I am not bulking, nor have I ever really. But I just wanted to toss in the suggestion of people buying the whole chicken, rather than just the breasts, to keep the costs down. Also, beware of frozen varieties of breasts, you are buying more water than protein.

Most of the time, you can get a whole chicken with two breasts for less than it would cost to buy two breasts packaged separately. Its very easy to catch it when chickens are on sale, $5-6 cdn per bird, and break it down into parts for freezing. Legs, thighs, breasts, and wings. I also save the carcases for chicken stock.

I like this option because I can choose what I eat each day based on what I am doing.. and cheat day/meal can be wings! 

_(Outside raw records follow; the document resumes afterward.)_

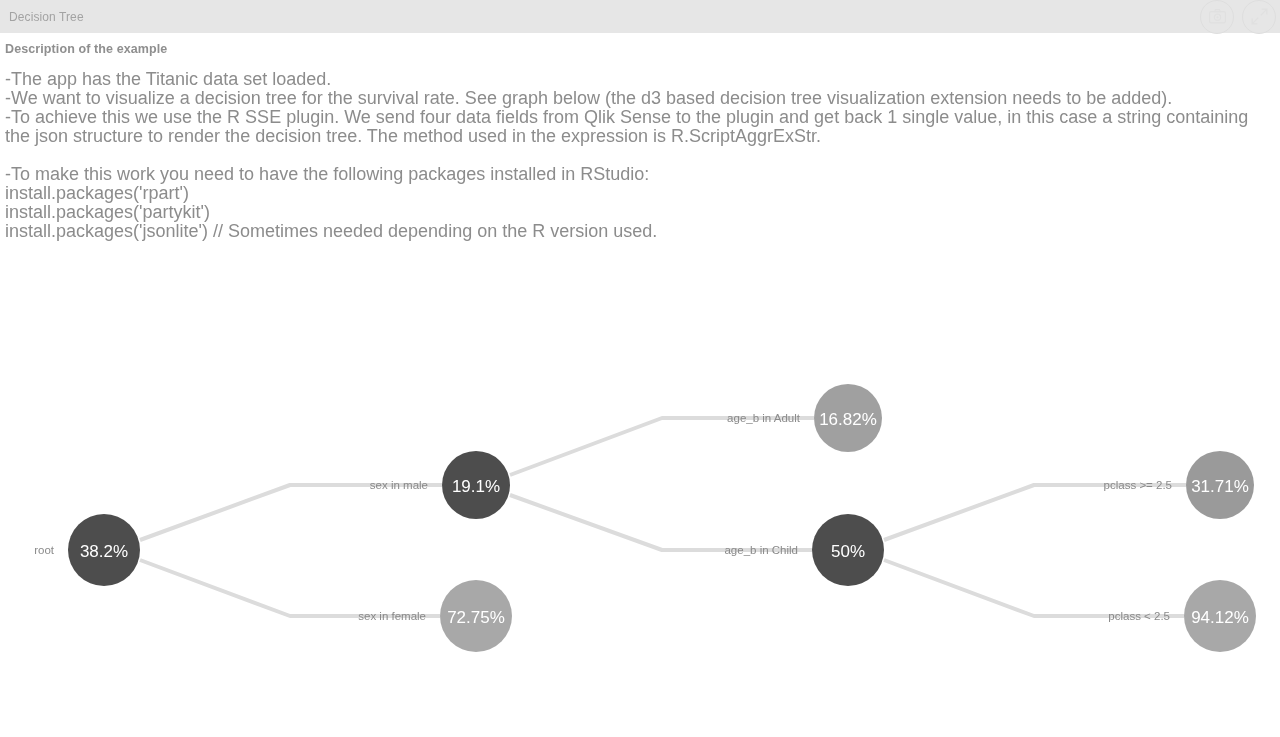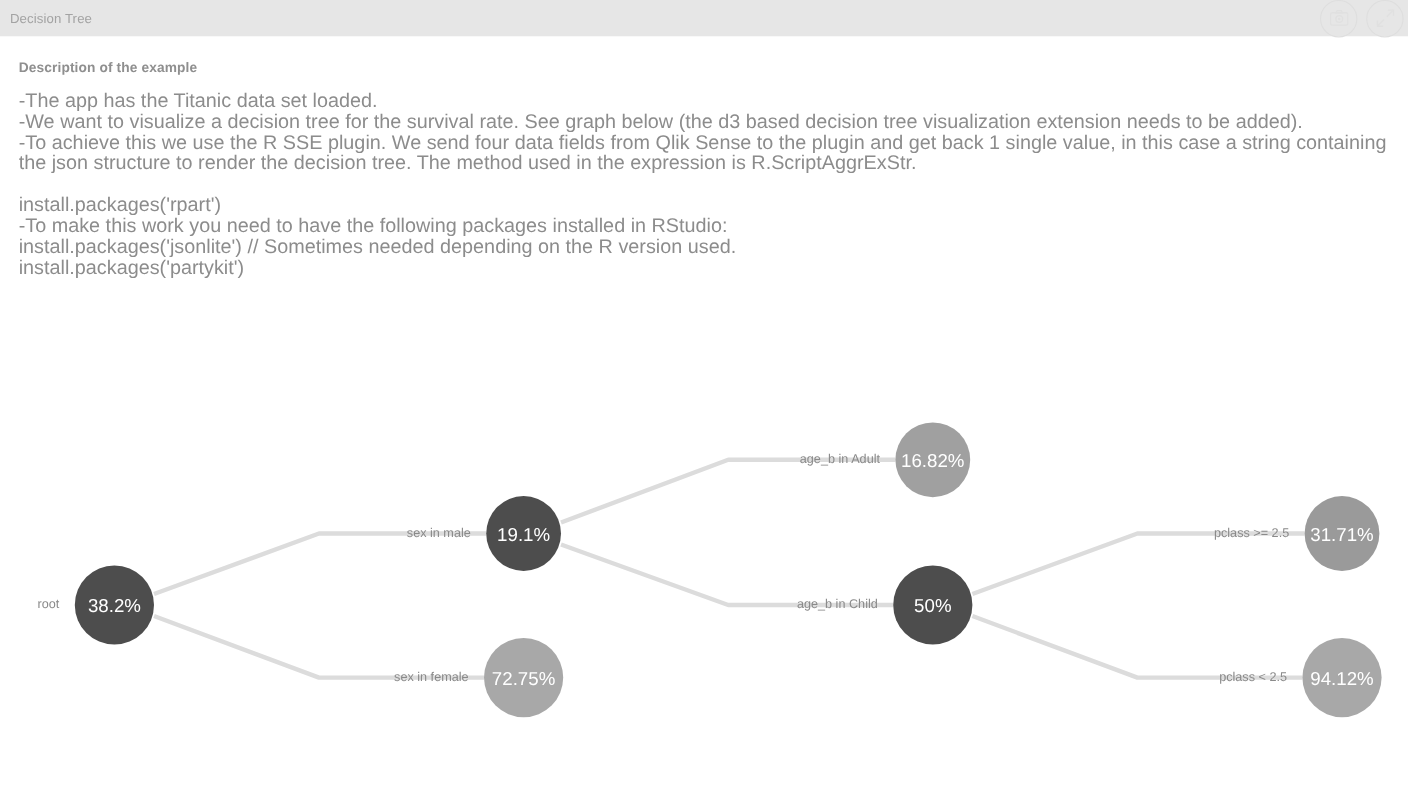"Description of the example" #content { padding: 12px -> 0 }
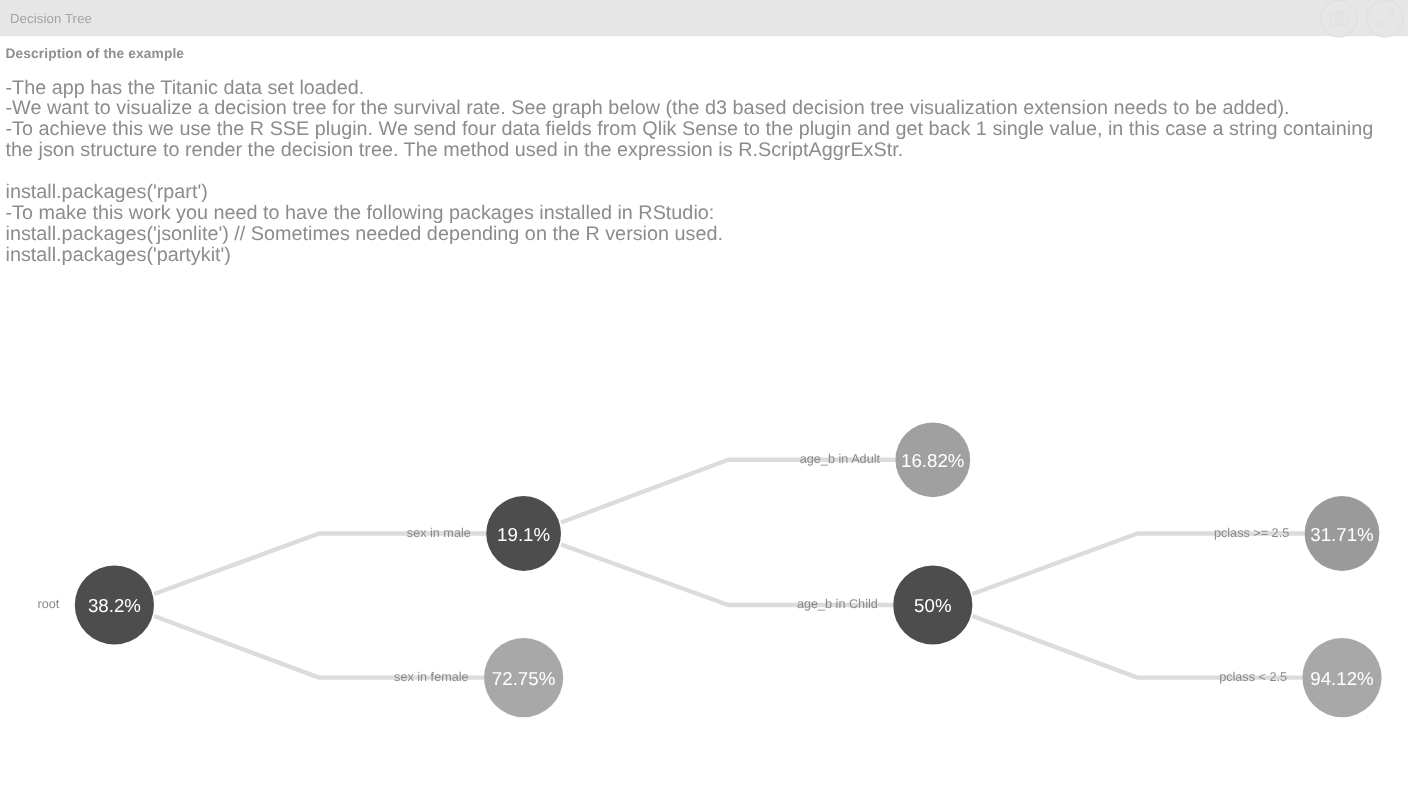"install.packages('rpart')" div.para { order: before "-To make this work you" -> after "-To make this work you" }
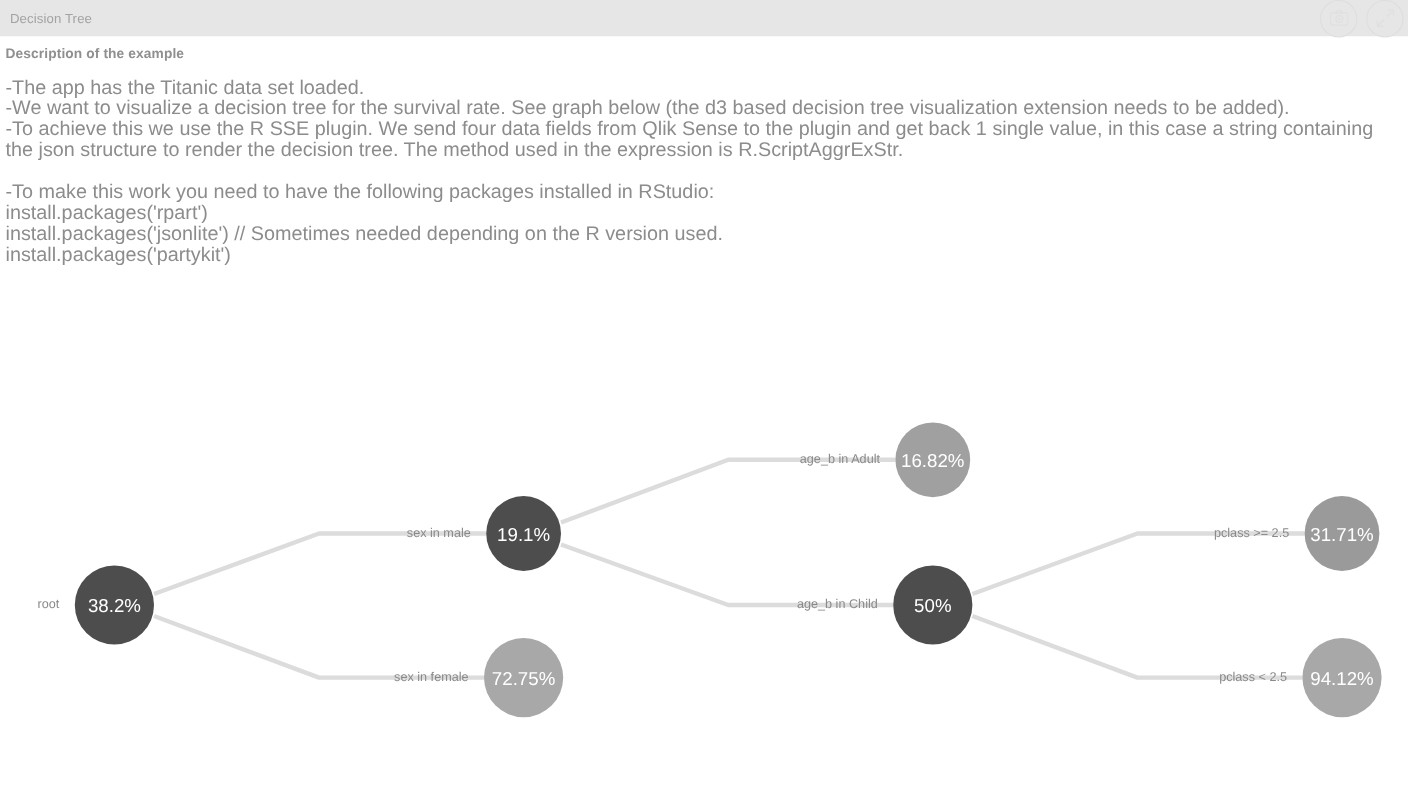"install.packages('jsonlite') //" div.para { order: before "install.packages('partykit')" -> after "install.packages('partykit')" }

If you catch tuna on sale, it doesn't have to be as expensive. And eggs aren't so bad as they are. Decent protein ideas don't have to cost an arm and a leg.


----------



## Boogz1218 (Jun 19, 2011)

I am bulking on about 3200 Calories and hit up Costco twice a month.  I am single, and live alone.  Each visit usually costs me anywhere between $100-$180.  

Rice
Chicken
Lean Ground
Spinach
Lettuce
Apples
The 5 Dozen Pack of Eggs
Oatmeal

Supplements I keep to ordering online.  Saves a shit ton of money.


----------



## Livebig14 (Jun 19, 2011)

niki said:


> For a family of five - three boys, ages 17, 15, and 11 - with the two teens lifting, Dad lifting/bulking, and me lifting/cutting, we spend around $1100 a month.
> 
> Everything from costco - and I'm not talking little cans of tuna, but the big restaurant size cans of everything, bags of chicken breasts, hamburger, bulk fresh veggies to the tune of 7lbs of spinach a week, 6lbs of broccoli, a few dozen apples, four or five bulk containers of greek yogurt, 3.5lbs of cottage cheese, 6 dozen egggs, five pounds of cheese, 6lbs of protein powder weekly.....you guys get the idea....
> 
> It's brutal.....in the past we raised almost all of our own meat, eggs, and dairy.....can't say it was cheaper, but the quality was amazing.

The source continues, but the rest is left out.